## BRIEF
Could you restate all of the records below exactly, with the pictures left out?

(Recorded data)
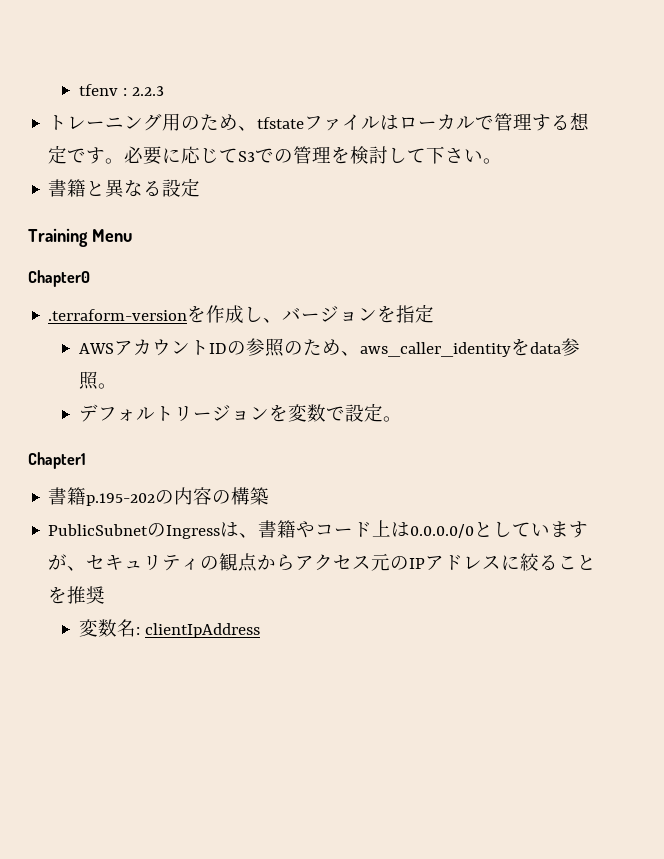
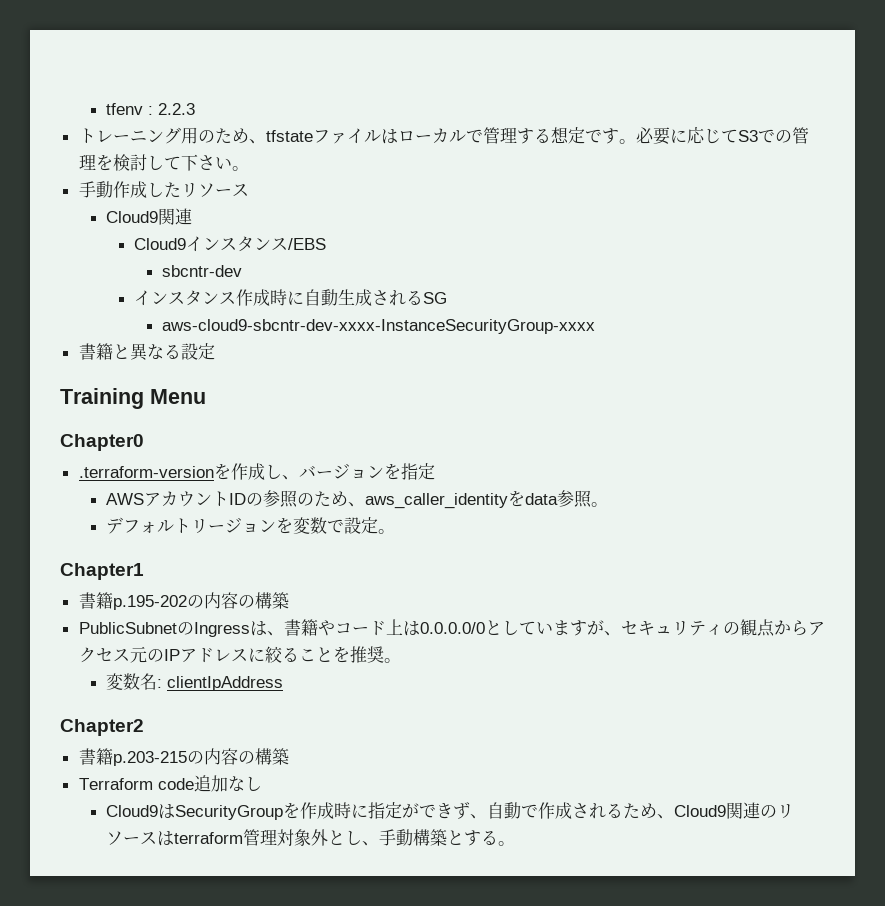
(503, 161) none -> [78,181,249,198] [106,208,193,225] [134,236,327,252] [161,265,242,277] [134,289,448,306] [161,319,595,334] // 手動作成したリソース // Cloud9関連 // Cloud9インスタンス/EBS // sbcntr-dev // インスタンス作成時に自動生成されるSG // aws-cloud9-sbcntr-dev-xxxx-InstanceSecurityGroup-xxxx
(106, 595) none -> [383,658,401,663] 。
(260, 630) none -> [60,719,144,736] [78,748,289,766] [78,775,262,792] [106,802,795,820] [106,829,516,846] // Chapter2 // 書籍p.203-215の内容の構築 // Terraform code追加なし // Cloud9はSecurityGroupを作成時に指定ができず、自動で作成されるため、Cloud9関連のリソースはterraform管理対象外とし、手動構築とする。

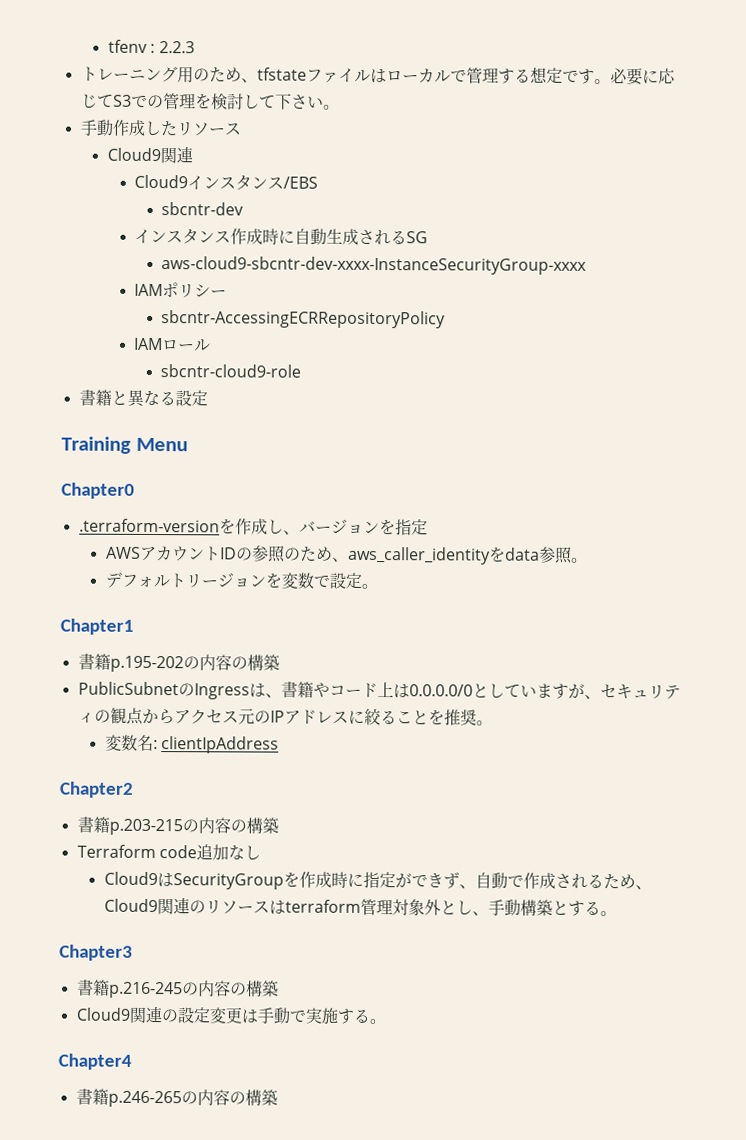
(595, 326) none -> [134,282,228,298] [161,310,447,329] [133,337,212,352] [160,364,302,378] // IAMポリシー // sbcntr-AccessingECRRepositoryPolicy // IAMロール // sbcntr-cloud9-role
(516, 843) none -> [59,944,133,961] [76,979,279,999] [75,1005,386,1025] [58,1053,132,1070] [75,1088,278,1108] // Chapter3 // 書籍p.216-245の内容の構築 // Cloud9関連の設定変更は手動で実施する。 // Chapter4 // 書籍p.246-265の内容の構築

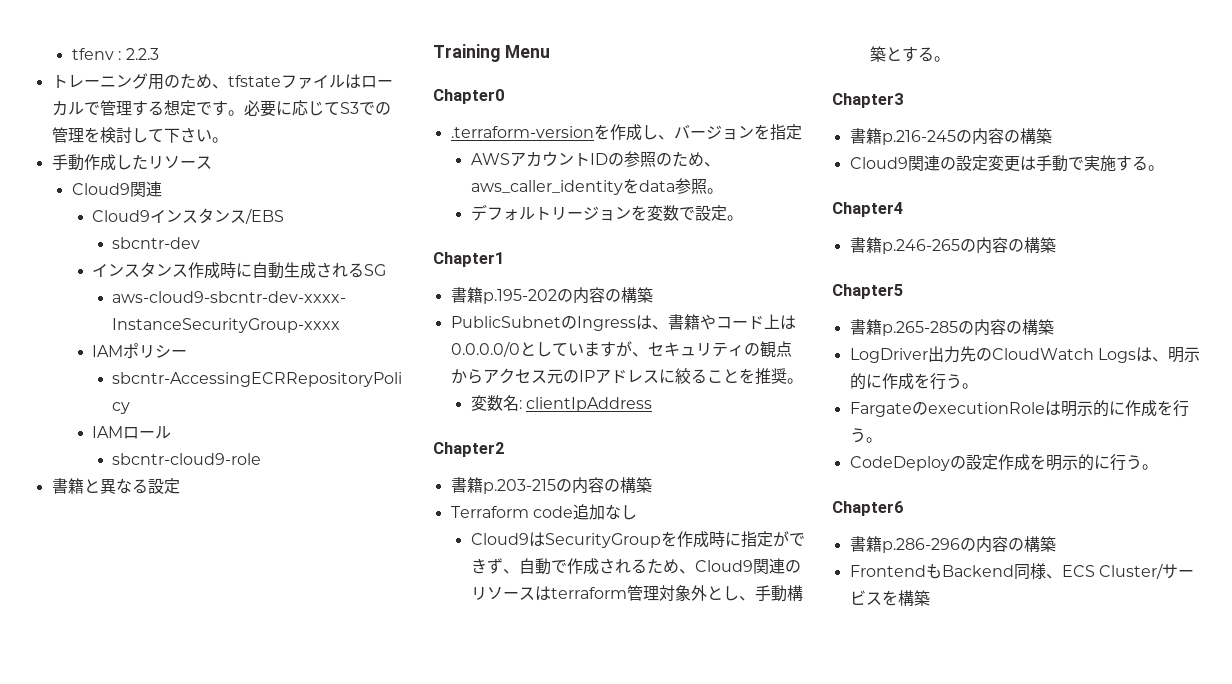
(278, 1097) none -> [832,284,903,299] [849,319,1054,336] [849,346,1200,363] [849,373,978,390] [849,400,1189,417] [849,428,882,443] [849,454,1158,471] [832,501,903,516] [849,536,1056,553] [849,563,1194,580] [849,590,930,606] // Chapter5 // 書籍p.265-285の内容の構築 // LogDriver出力先のCloudWatch Logsは、明示的に作成を行う。 // FargateのexecutionRoleは明示的に作成を行う。 // CodeDeployの設定作成を明示的に行う。 // Chapter6 // 書籍p.286-296の内容の構築 // FrontendもBackend同様、ECS Cluster/サービスを構築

## ANSWER TO THE PROBLEM
(503, 161) none -> [78,181,249,198] [106,208,193,225] [134,236,327,252] [161,265,242,277] [134,289,448,306] [161,319,595,334] // 手動作成したリソース // Cloud9関連 // Cloud9インスタンス/EBS // sbcntr-dev // インスタンス作成時に自動生成されるSG // aws-cloud9-sbcntr-dev-xxxx-InstanceSecurityGroup-xxxx
(106, 595) none -> [383,658,401,663] 。
(260, 630) none -> [60,719,144,736] [78,748,289,766] [78,775,262,792] [106,802,795,820] [106,829,516,846] // Chapter2 // 書籍p.203-215の内容の構築 // Terraform code追加なし // Cloud9はSecurityGroupを作成時に指定ができず、自動で作成されるため、Cloud9関連のリソースはterraform管理対象外とし、手動構築とする。

(595, 326) none -> [134,282,228,298] [161,310,447,329] [133,337,212,352] [160,364,302,378] // IAMポリシー // sbcntr-AccessingECRRepositoryPolicy // IAMロール // sbcntr-cloud9-role
(516, 843) none -> [59,944,133,961] [76,979,279,999] [75,1005,386,1025] [58,1053,132,1070] [75,1088,278,1108] // Chapter3 // 書籍p.216-245の内容の構築 // Cloud9関連の設定変更は手動で実施する。 // Chapter4 // 書籍p.246-265の内容の構築

(278, 1097) none -> [832,284,903,299] [849,319,1054,336] [849,346,1200,363] [849,373,978,390] [849,400,1189,417] [849,428,882,443] [849,454,1158,471] [832,501,903,516] [849,536,1056,553] [849,563,1194,580] [849,590,930,606] // Chapter5 // 書籍p.265-285の内容の構築 // LogDriver出力先のCloudWatch Logsは、明示的に作成を行う。 // FargateのexecutionRoleは明示的に作成を行う。 // CodeDeployの設定作成を明示的に行う。 // Chapter6 // 書籍p.286-296の内容の構築 // FrontendもBackend同様、ECS Cluster/サービスを構築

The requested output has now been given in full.